(Change detection outputs)

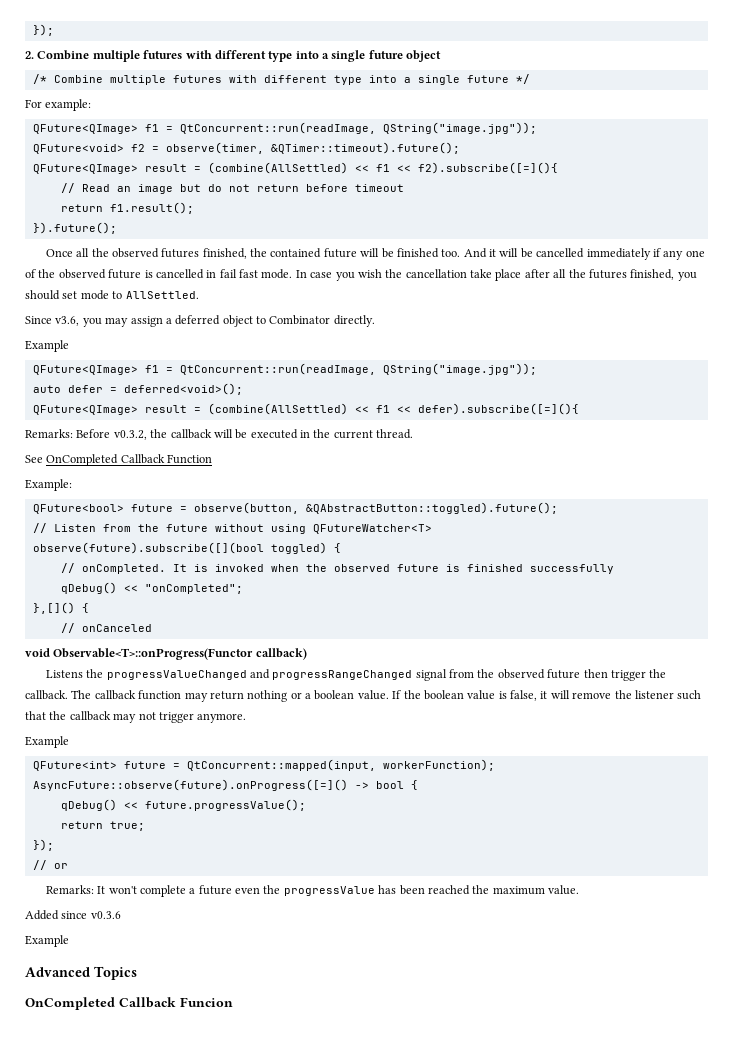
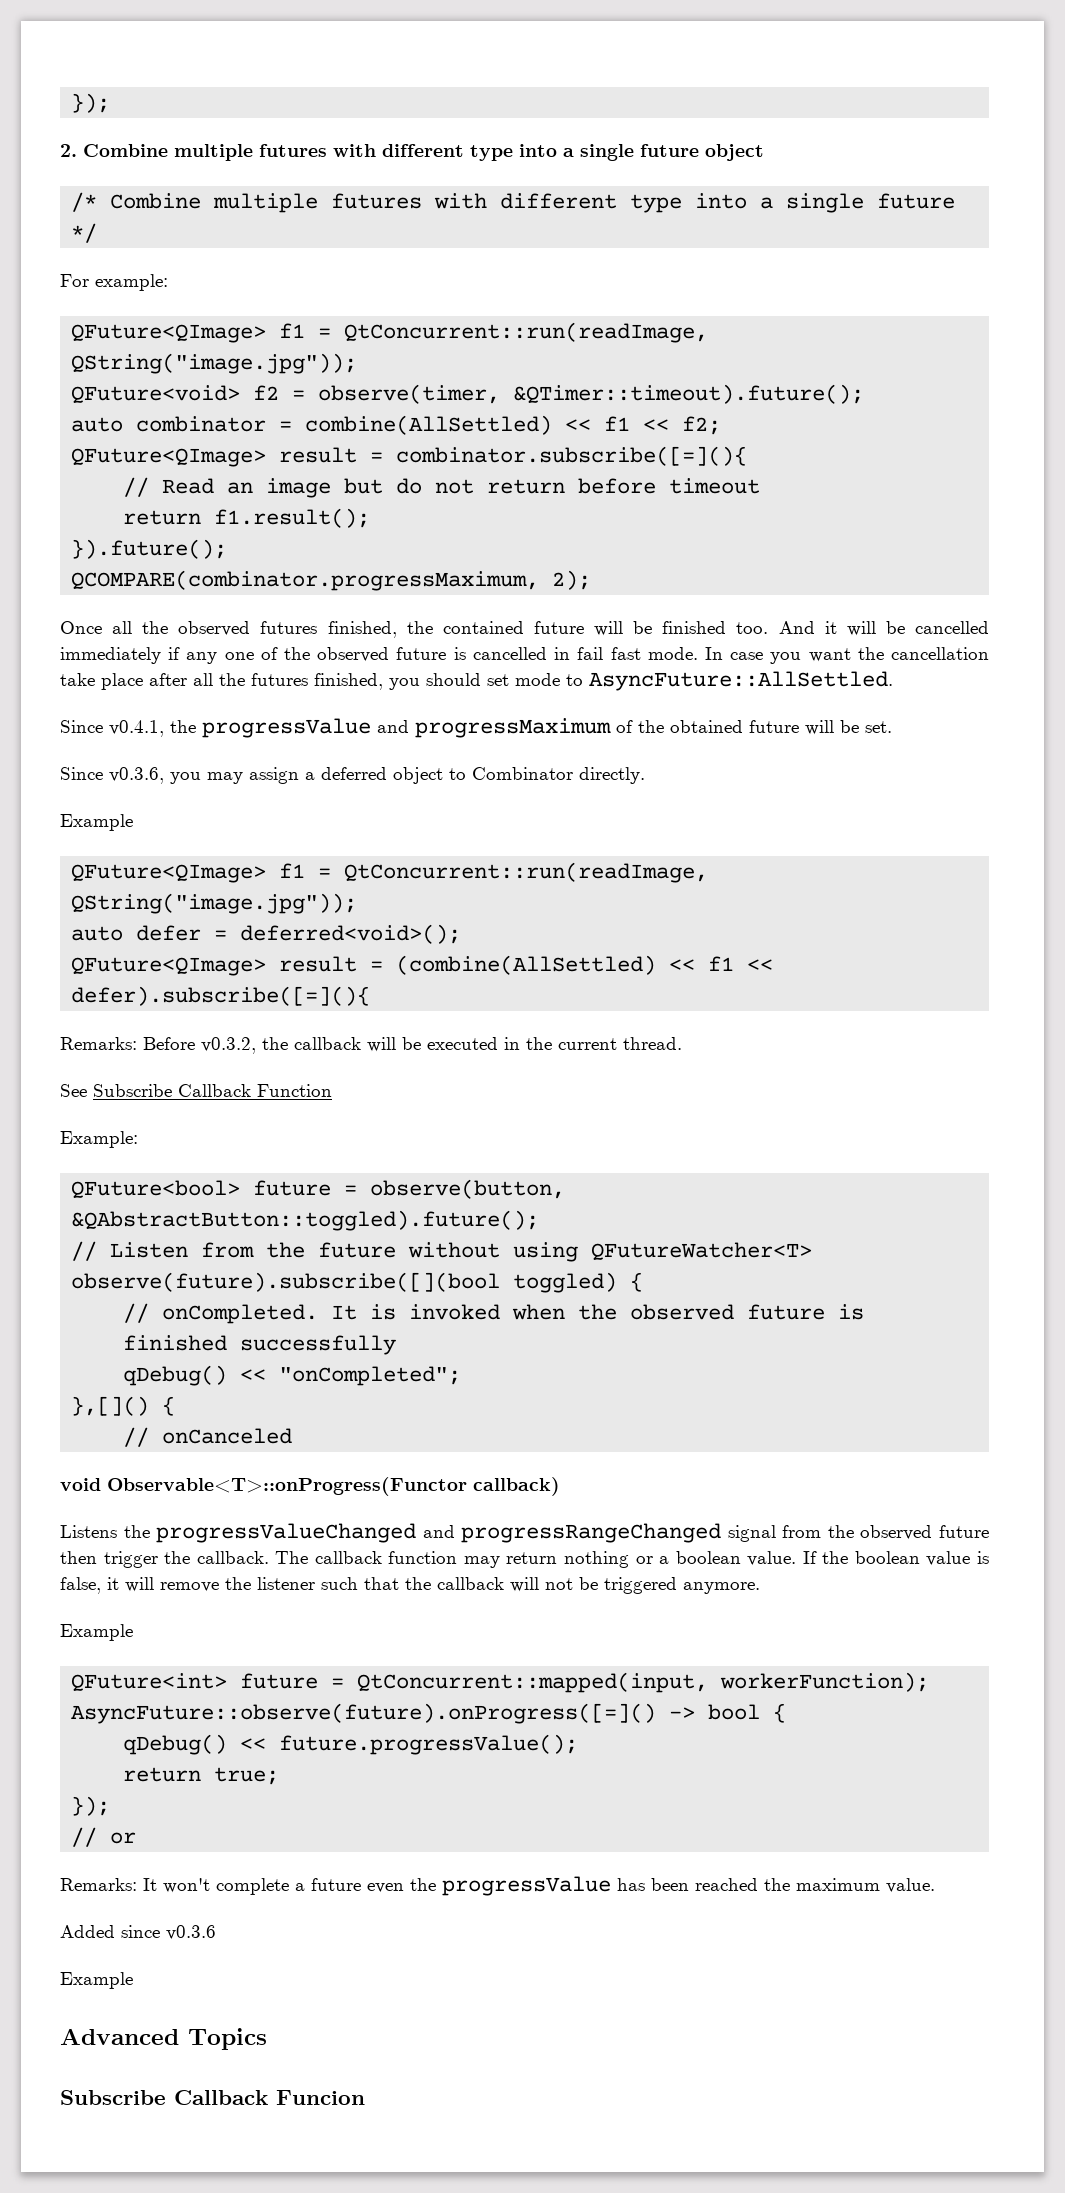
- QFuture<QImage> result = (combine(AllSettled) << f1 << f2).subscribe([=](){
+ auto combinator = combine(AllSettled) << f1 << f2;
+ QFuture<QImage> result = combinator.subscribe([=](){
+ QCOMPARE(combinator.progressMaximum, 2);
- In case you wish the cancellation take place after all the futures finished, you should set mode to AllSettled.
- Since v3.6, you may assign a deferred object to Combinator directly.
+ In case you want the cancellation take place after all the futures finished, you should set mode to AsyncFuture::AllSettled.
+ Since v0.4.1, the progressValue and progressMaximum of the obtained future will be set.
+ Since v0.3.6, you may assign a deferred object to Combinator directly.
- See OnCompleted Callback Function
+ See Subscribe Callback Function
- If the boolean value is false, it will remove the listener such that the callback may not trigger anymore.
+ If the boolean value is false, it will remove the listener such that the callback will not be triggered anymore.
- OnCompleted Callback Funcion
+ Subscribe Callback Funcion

> _WHAT THE TASK ASKS_: Repeat the data above exactly, but not the pictures.

> _SOLUTION BELOW_:
- QFuture<QImage> result = (combine(AllSettled) << f1 << f2).subscribe([=](){
+ auto combinator = combine(AllSettled) << f1 << f2;
+ QFuture<QImage> result = combinator.subscribe([=](){
+ QCOMPARE(combinator.progressMaximum, 2);
- In case you wish the cancellation take place after all the futures finished, you should set mode to AllSettled.
- Since v3.6, you may assign a deferred object to Combinator directly.
+ In case you want the cancellation take place after all the futures finished, you should set mode to AsyncFuture::AllSettled.
+ Since v0.4.1, the progressValue and progressMaximum of the obtained future will be set.
+ Since v0.3.6, you may assign a deferred object to Combinator directly.
- See OnCompleted Callback Function
+ See Subscribe Callback Function
- If the boolean value is false, it will remove the listener such that the callback may not trigger anymore.
+ If the boolean value is false, it will remove the listener such that the callback will not be triggered anymore.
- OnCompleted Callback Funcion
+ Subscribe Callback Funcion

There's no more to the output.